Je dois avoir 5 ans sur la photo, mais mes albums sont restés dans le sud… Ça te donne une idée.
Je devais avoir 7 ou 8 ans, le jour où j’ai mis dans ma tête que le corps d’une femme était ou n’était pas, un objet de désir pour les hommes.
Il s’appelait Paul, il était en CM2. C’était le garçon le plus beau de l’école (avec toute mon objectivité). Il était blond, coupe au bol, il avait un sourire à faire ravager le cœur de toutes les filles. Je pense même, qu’il ressemblait à un prince Disney. Ou au mari de Barbie. Enfin, dans ma mémoire, il était une lumière au milieu de l’enfance, le prince qui vient sauver la demoiselle en détresse. Le prince qui allait me sauver.
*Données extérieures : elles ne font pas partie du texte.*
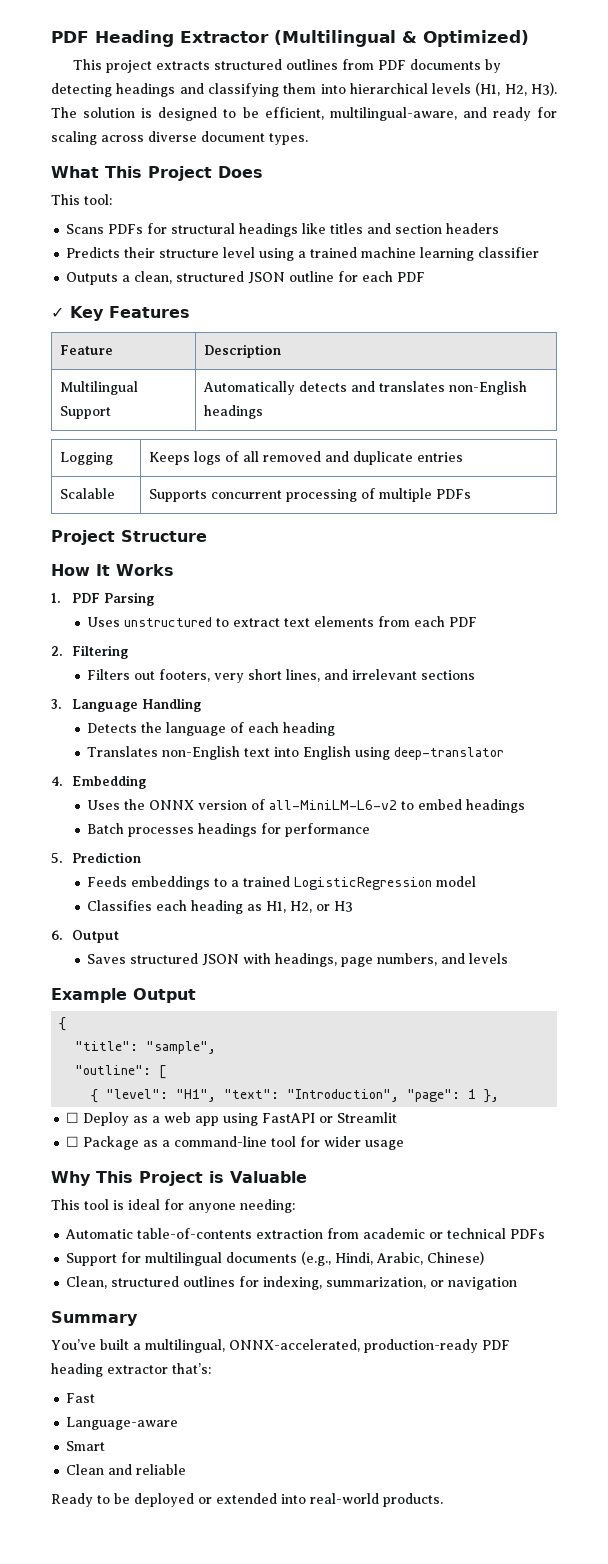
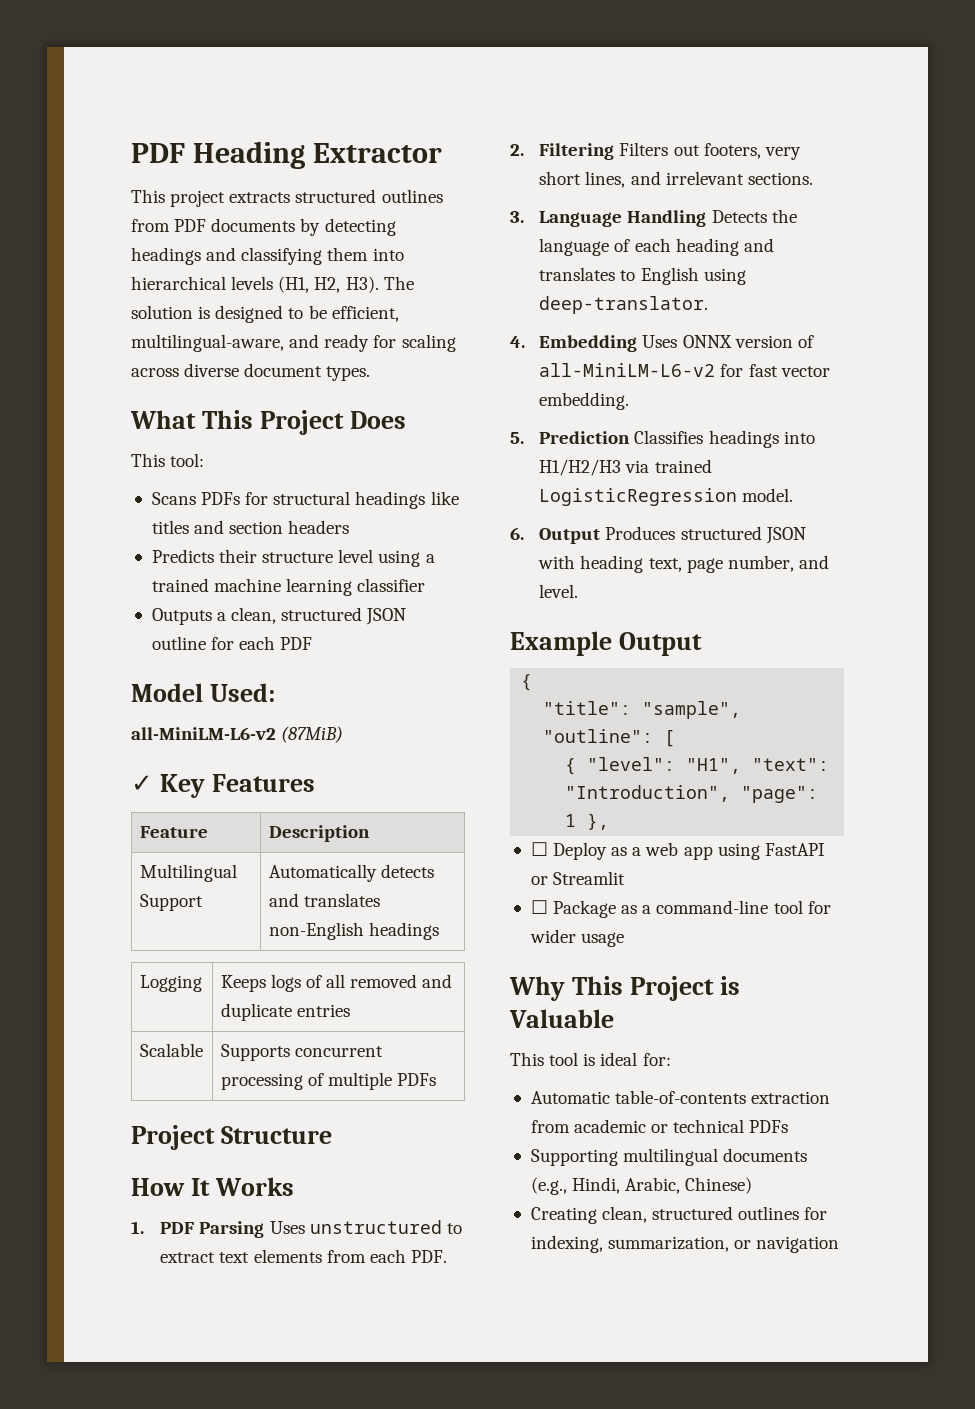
- PDF Heading Extractor (Multilingual & Optimized)
+ PDF Heading Extractor
+ Model Used:
+ all-MiniLM-L6-v2 (87MiB)
- 1. PDF Parsing
- Uses unstructured to extract text elements from each PDF
+ 1. PDF Parsing Uses unstructured to extract text elements from each PDF.
- 2. Filtering
- Filters out footers, very short lines, and irrelevant sections
+ 2. Filtering Filters out footers, very short lines, and irrelevant sections.
- 3. Language Handling
- Detects the language of each heading
- Translates non-English text into English using deep-translator
+ 3. Language Handling Detects the language of each heading and translates to English using deep-translator.
- 4. Embedding
- Uses the ONNX version of all-MiniLM-L6-v2 to embed headings
- Batch processes headings for performance
- 5. Prediction
- Feeds embeddings to a trained LogisticRegression model
- Classifies each heading as H1, H2, or H3
+ 4. Embedding Uses ONNX version of all-MiniLM-L6-v2 for fast vector embedding.
+ 5. Prediction Classifies headings into H1/H2/H3 via trained LogisticRegression model.
- 6. Output
- Saves structured JSON with headings, page numbers, and levels
+ 6. Output Produces structured JSON with heading text, page number, and level.
- This tool is ideal for anyone needing:
+ This tool is ideal for:
- Support for multilingual documents (e.g., Hindi, Arabic, Chinese)
+ Supporting multilingual documents (e.g., Hindi, Arabic, Chinese)
- Clean, structured outlines for indexing, summarization, or navigation
+ Creating clean, structured outlines for indexing, summarization, or navigation
- Summary
- You’ve built a multilingual, ONNX-accelerated, production-ready PDF heading extractor that’s:
- Fast
- Language-aware
- Smart
- Clean and reliable
- Ready to be deployed or extended into real-world products.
Moi, j’étais déjà la plus grande de ma classe, surnommée "géant vert". Brune aux yeux marron (ou couleur caca comme disent les enfants de 8 ans), toujours le sourire aux lèvres, des sourcils plutôt épais, et un doux mélange de timidité et de besoin d’être vu.
C’était la mode de Diddl et des carnets à remplir. Avec les copines, on ne connaissait pas encore le respect de la vie privée. Alors on se prêtait ces carnets. Dans l’un d’eux, j’avais noté de ma plus belle plume, que j’aimais Paul. Aussi simple que ça. Comme on aime à 8 ans : pour le sourire, la popularité et la blondeur du cheveu. Ma meilleure amie de l’époque avait lu cette petite phrase "Mon amoureux c’est Paul mais je crois qu’il ne m’aime pas". Ni une ni deux, une après-midi de printemps, Paul a eut vent de ce coup de cœur d’écolier.
Si on était dans une comédie romantique, on se serait retrouvé à la récré, entouré de tous nos copains, il m’aurait dit que j’étais son amoureuse, les copains auraient hurlé "un bisou ! un bisou !" (on l’aurait fait, le bisou et il y aurait eu un feu d’artifice). On se serait tenu la main sous les platanes, on aurait échangé des billes et, en grandissant, j’aurai raconté comment mon premier amour était une version cheap de Ryan Gosling et comment il a mis dans ma petite tête que j’étais la plus belle. Ça, c’est si la vie était un film de Richard Curtis (le réalisateur de mon film de love préféré Love Actually, tmtc), mais désolée de te décevoir cher lecteur, dans ma vie, la production n’est pas hollywoodienne et elle n’a pas de budget. Aucun feu d’artifice n’a été tiré, on m’a volé mes billes, les platanes m’ont provoqué des allergies, et Paul, il ne ressentait pas une once d’affection pour celle que j’étais.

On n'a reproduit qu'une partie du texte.